When Herron began working on the Jackson Lamb series, at the back end of the 2000s, he’d already written an entire series of thrillers featuring an Oxford-based investigator, Zoë Boehm. They weren’t especially commercially successful, but “I was fulfilled, because I was doing what I wanted to do”. Oddly enough, the entire concept of the Jackson Lamb thrillers – its cast of failures and dropouts – depended on his own lack of fame and fortune. “I could happily empathise with people not having a stunningly successful career, it’s fair to say.”

For a long time I didn’t really trust the money that was coming in – I felt like someone might ask for it back

When Slow Horses, was brought out by Constable in 2010, it didn’t do well. The publisher turned down the next book. Dead Lions, and its successor Real Tigers, were published only in the US, by Soho Press. But then an editor from John Murray publishers – Mark Richards – got in touch. He wanted to see if there was a way of having another crack at putting out the novels in Britain. “He came to plead his case, took me out to lunch. He seemed a nice guy, seemed to know what he was doing. But I genuinely thought nothing would come of it – I thought he’d republish the books and they’d sink just like they always had before.”

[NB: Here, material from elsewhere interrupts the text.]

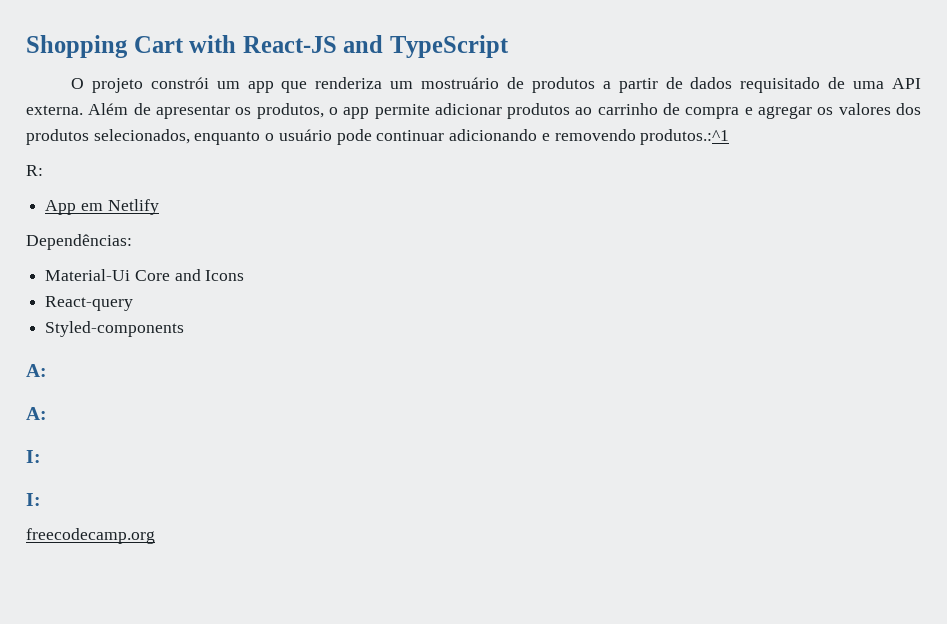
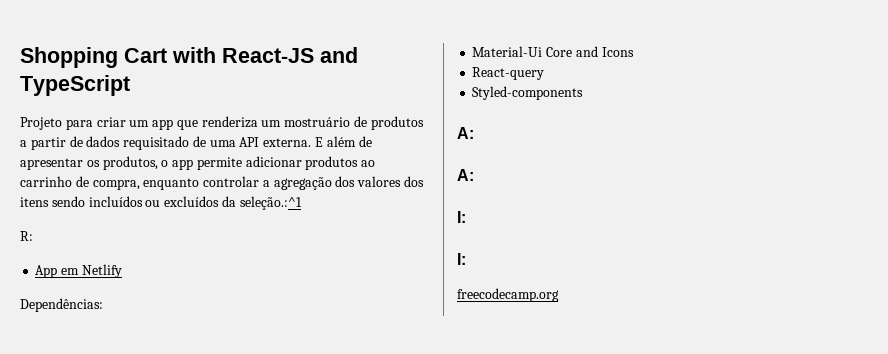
[70,77,209,93] O projeto constrói -> [20,117,126,130] Projeto para criar
[88,103,129,115] Além -> [315,136,356,147] E além
[685,103,921,119] [26,129,730,145] compra e agregar os valores dos produtos selecionados, enquanto o usuário pode continuar adicionando e removendo produtos.:^1 -> [92,176,425,190] [20,196,302,210] compra, enquanto controlar a agregação dos valores dos itens sendo incluídos ou excluídos da seleção.:^1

That same year, 2015, John Murray published Slow Horses and Dead Lions in paperback. And indeed, just as Herron had predicted, “they sank without trace. But Mark kept on at it. He decided the reading public had got it wrong and he was going to keep reprinting these books until people noticed.” Eventually they did. In 2016, Herron was in a position to take four months unpaid leave from his job. After that, he resigned. A real turning point came in 2017, when Waterstones named Slow Horses thriller of the month – a full seven years after it was first published. Herron calls himself “a rescue author”. I sense, from our surroundings, that he’s not exactly flinging money about, unless he’s bought a fancy car. But no: he can’t drive, he tells me. “For a long time I didn’t really trust the money that was coming in. I felt like someone might ask for it back.” And anyway, his tastes are pretty simple. “I like books, I like music, I like food and wine – but I don’t want toys,” he says.

The 16 years of office work between the publication of the first Zoë Boehm book and becoming a full-time writer were not wasted, he says. The commute was “good thinking time … Sitting down and writing was the end product of a day in which at least part of my brain was thinking about what would go on the page.” The work itself was useful: subediting, he says, “is as good a discipline as you can have for writing prose of any kind. You learn how to treat your own stuff as if it’s someone else’s – it just becomes the material that you’re working with.” Progress was necessarily slow, “but I wasn’t in a hurry; it’s not like I had a readership knocking on the door. I worked at my own speed and the satisfaction was in the work.” What is absolutely clear to me is that Herron would have written, doggedly and enjoyably, for the rest of his life, with or without the success he has happily achieved now. “This is what I do,” he says, simply. “I’m a writer.”

The latest book in the Jackson Lamb series, Slough House, is published by John Murray on 4 February. Slow Horses will stream on Apple TV.